We are currently going through the most trying times in living memory for most of us. The Government has issued guidance and policy regarding social distancing in the hope of limiting the transmission of the virus. However, much as we may hope for a more supportive and collective approach, we know this will not be enough to heal or repair rifts between some parents.

Since this blog was first posted we have had guidance from the President of the Family Division and Head of Family Justice The Rt. Hon. Sir Andrew McFarlane. This can be accessed on the following link:

Dealing with a few key points based on what we know at the moment (but things are changing quickly):

  1. The Government’s own guidance as at 23 March 2020 is ‘where parents do not live in the same household, children under 18 can be moved between their parents’ homes’. This is framed as a can not a shall.
  2. We are subject to the rules about staying at home and away from others which we must comply with and rules which are designed to prevent the spread of infection Read more here:
  3. Parents should assess the circumstances – risk to health, exposure to infection, who else in the house may be vulnerable – as part of the decisions they make.
  4. Views will differ as to what is safe and these decisions will be based on the agendas of those making them and each parent may have a perfectly valid point of view but these may differ.
  5. Order or not you can agree what you like as parents.
  6. Any changes you agree are best recorded in writing to avoid any misunderstandings.
  7. Given the circumstances we all face, if one parent takes the view that compliance with an agreement or order may be contrary to published advice they can vary the position.
  8. If a parent does make changes, then their motives, decisions and reasons may be looked at by the Family Court at a later point.
  9. If arrangements are changed there would be an expectation to make alternative arrangements.
  10. Although the letter of a court order or agreement may be varied the ‘spirit of the order should nevertheless be delivered by making safe and alternative arrangements for the child’.

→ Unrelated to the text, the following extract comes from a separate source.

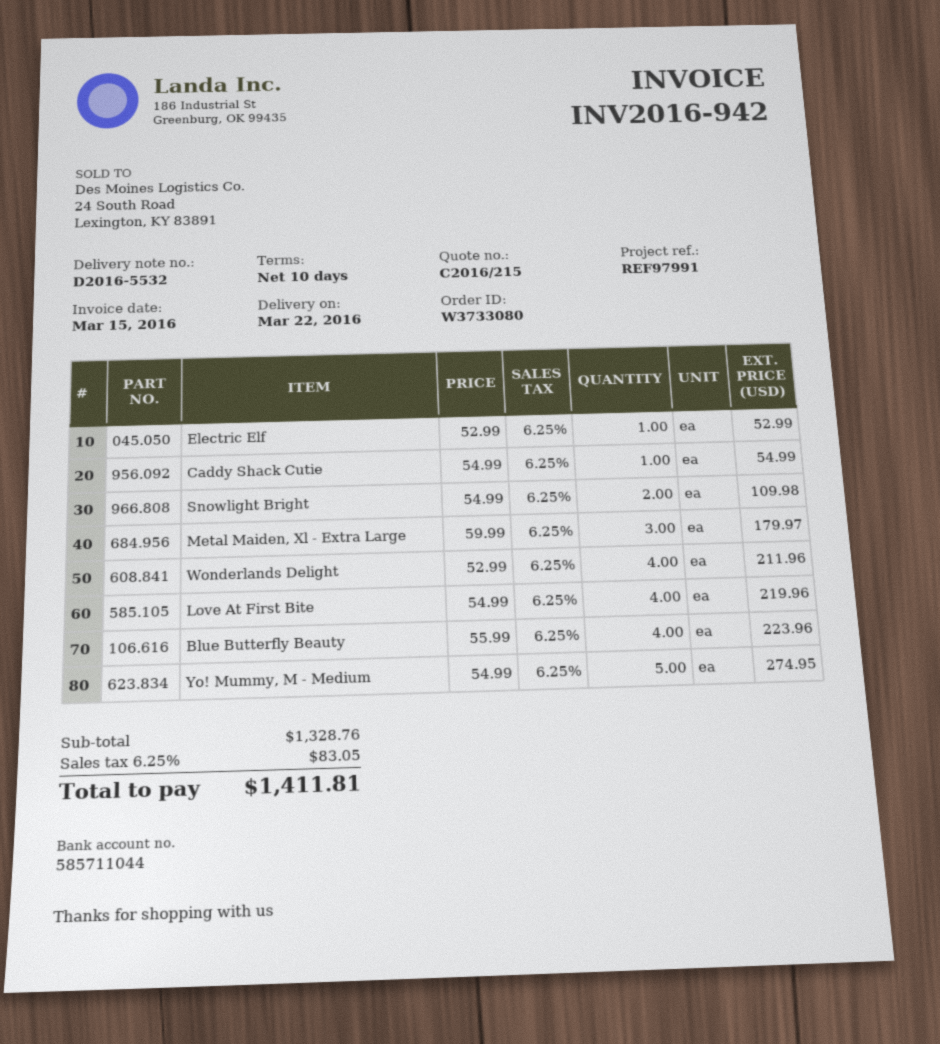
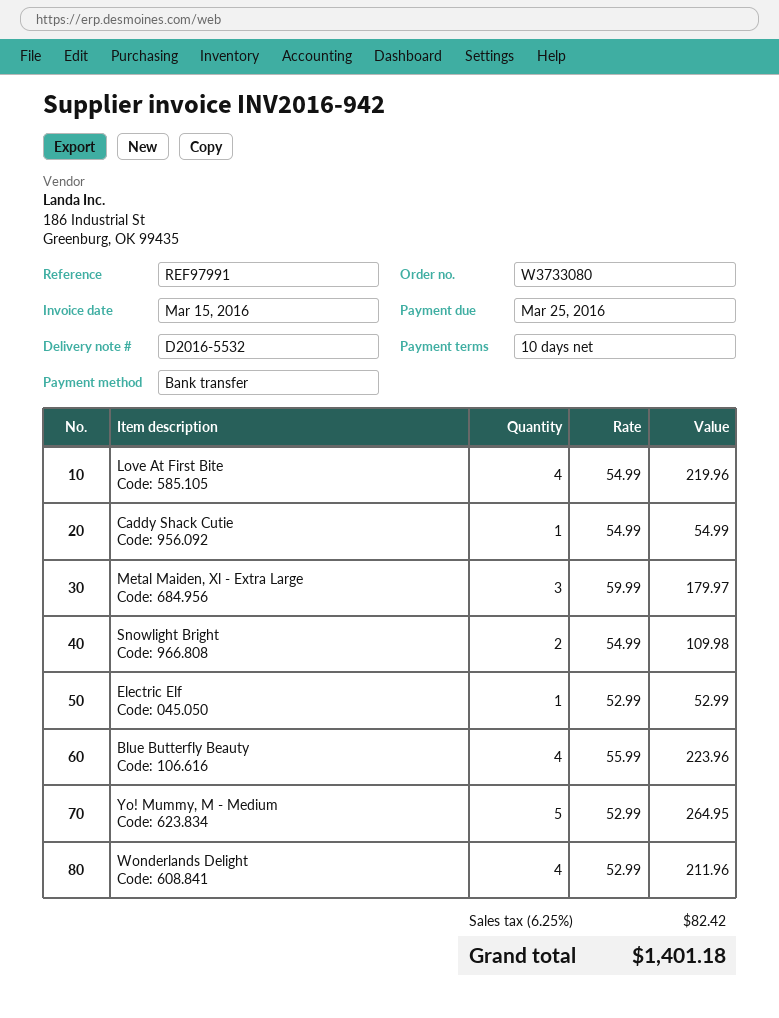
Yo! Mummy, M - Medium: 5 x 54.99 = 274.95 -> 5 x 52.99 = 264.95
tax: 6.25% = 83.05 -> 6.25% = 82.42
total: 1411.81 -> 1401.18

Let’s start with the lockdown. The aim is to stop people coming into contact with one another to try and halt the spread of a deadly virus. The stakes are literally life or death. This seems to have been treated with a lack of seriousness by some: that’s why the Government is stepping in.

Travelling between homes may mean journeys by car or public transport. This will mean potential exposure whether it is via bus, train and/or tube or coming into contact with people at petrol stations, touching the pump, the card reader etc.

Common sense says we must think about society as a whole. But let’s face it this national crisis has the potential to increase, not heal family wounds. Furthermore, how many will still talk about their ‘rights’. This is the time to really focus on the children and their health, safety and wellbeing both physically and emotionally.

First, what is the legal framework? It is no longer custody (even though it is still used on a seemingly daily basis in the press). The orders are called Child Arrangement Orders and they regulate with whom a child is to live, spend time or otherwise have contact with.

Human nature being what it is means it is likely some parents will want to take advantage of the circumstances these unprecedented conditions will create. We have already had a number of calls where this is happening. Parents who spend time with their children are worried things will change eg where they have travel long distances. One parent may say that they have suddenly found they have to self-isolate and that their child now needs to stay with them and not see the other parent.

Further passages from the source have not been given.